Would you output the entries below only from the line containing "[296,1006,328,1027] 160 ->" through the line containing "[30,399,318,418] Programación, Negocio, Desarrollo, Opinión", exactly as they stand and with both ends included?

INPUT DATA –
##########
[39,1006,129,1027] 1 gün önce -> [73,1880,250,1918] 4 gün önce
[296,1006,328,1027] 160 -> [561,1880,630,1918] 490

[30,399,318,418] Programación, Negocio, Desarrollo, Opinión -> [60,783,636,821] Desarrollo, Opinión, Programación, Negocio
##########
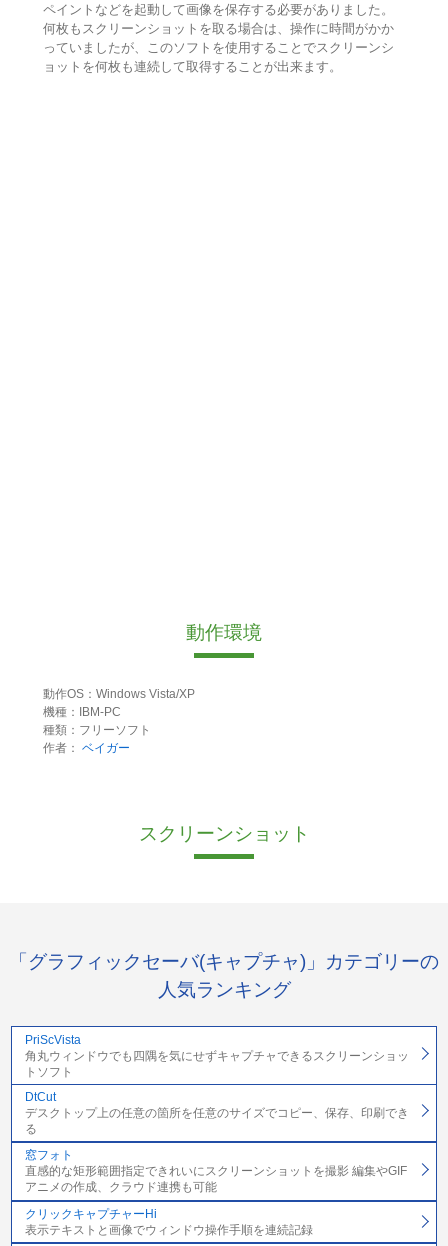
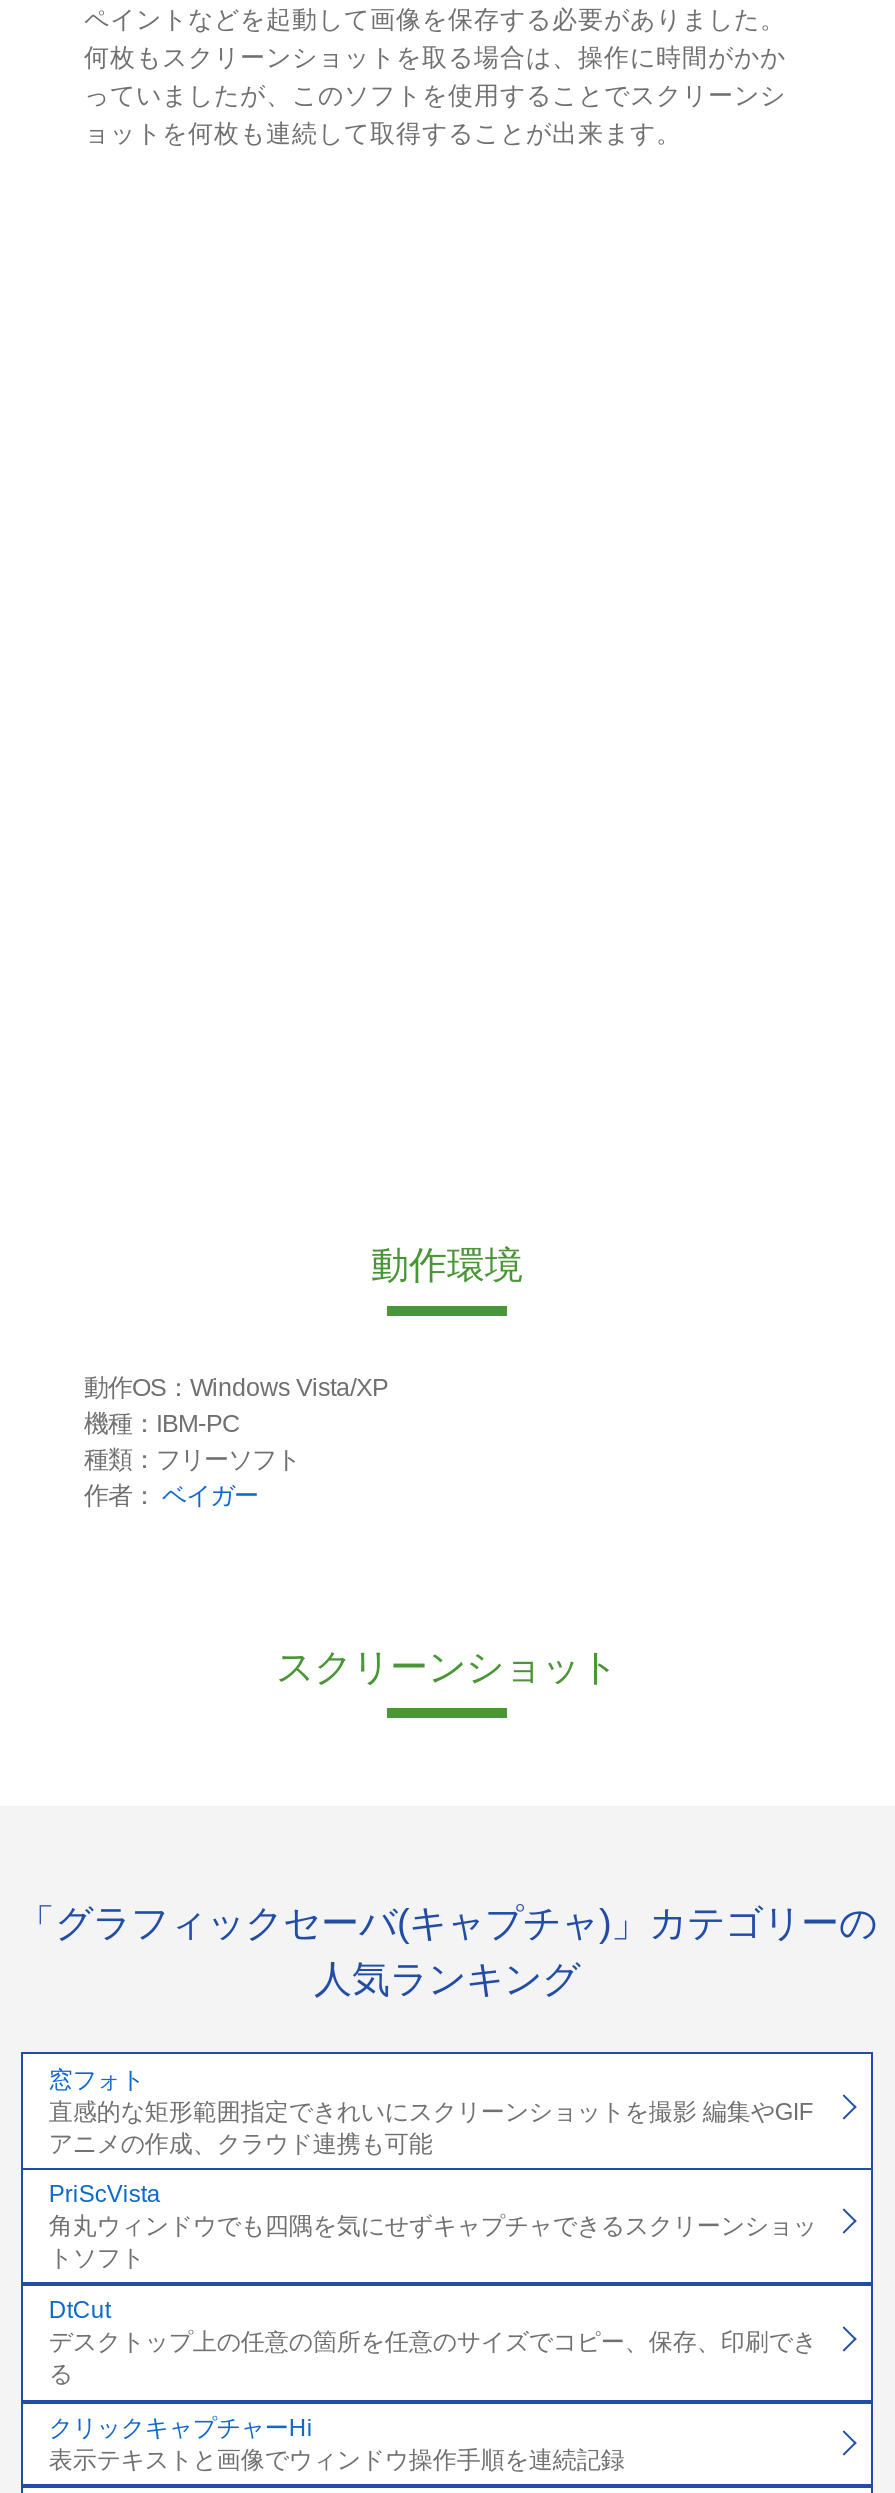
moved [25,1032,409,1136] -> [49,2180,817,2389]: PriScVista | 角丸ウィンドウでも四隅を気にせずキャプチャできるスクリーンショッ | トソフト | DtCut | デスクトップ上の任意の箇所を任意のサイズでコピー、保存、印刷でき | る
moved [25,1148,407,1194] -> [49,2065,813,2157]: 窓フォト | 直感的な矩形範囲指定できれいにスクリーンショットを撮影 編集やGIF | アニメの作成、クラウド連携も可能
##########
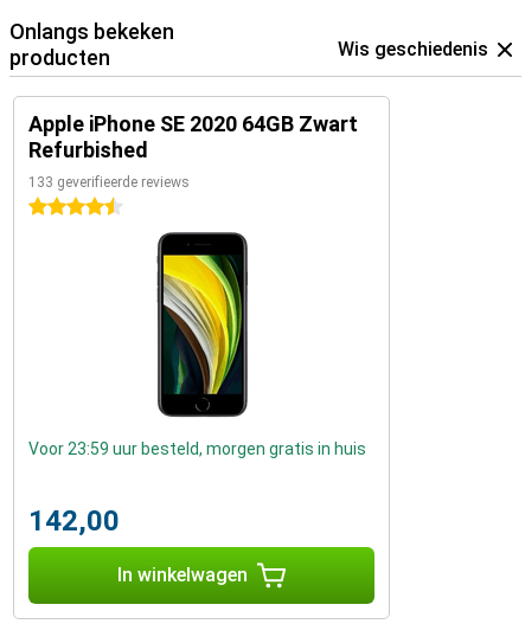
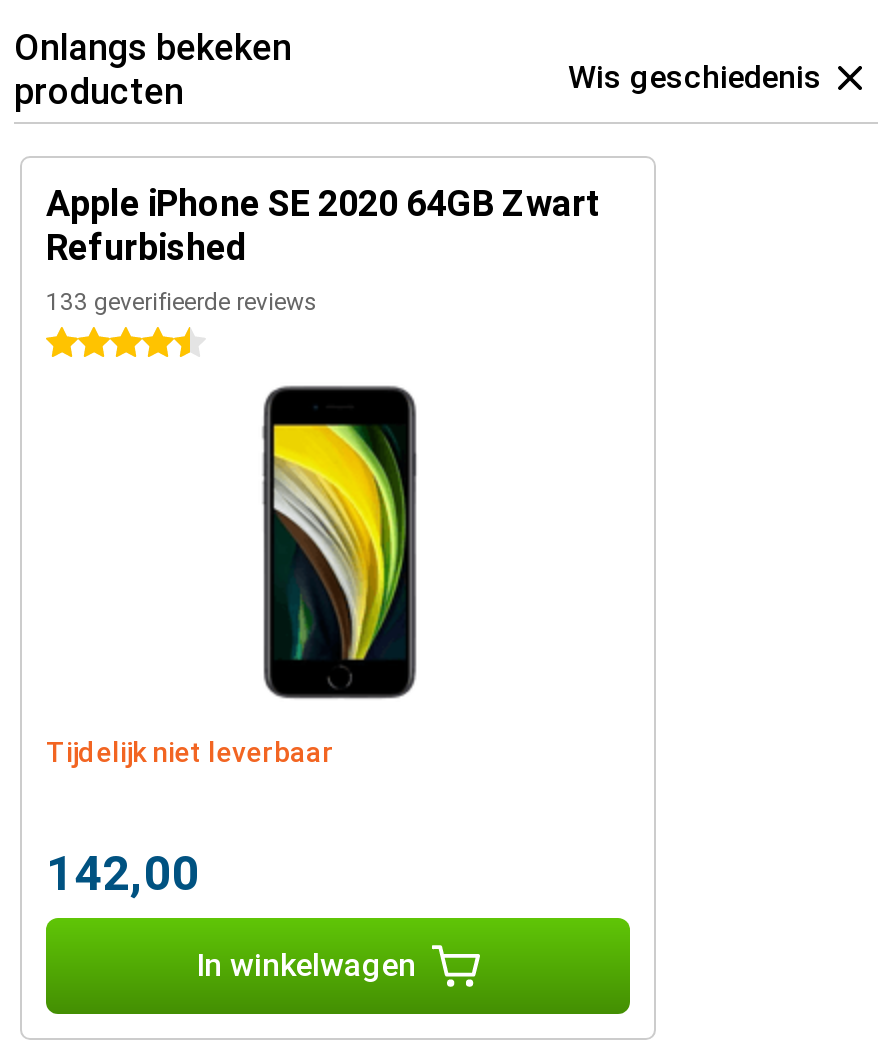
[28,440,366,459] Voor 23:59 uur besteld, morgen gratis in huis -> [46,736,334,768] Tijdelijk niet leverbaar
##########
TASK SOLUTION –
[296,1006,328,1027] 160 -> [561,1880,630,1918] 490

[30,399,318,418] Programación, Negocio, Desarrollo, Opinión -> [60,783,636,821] Desarrollo, Opinión, Programación, Negocio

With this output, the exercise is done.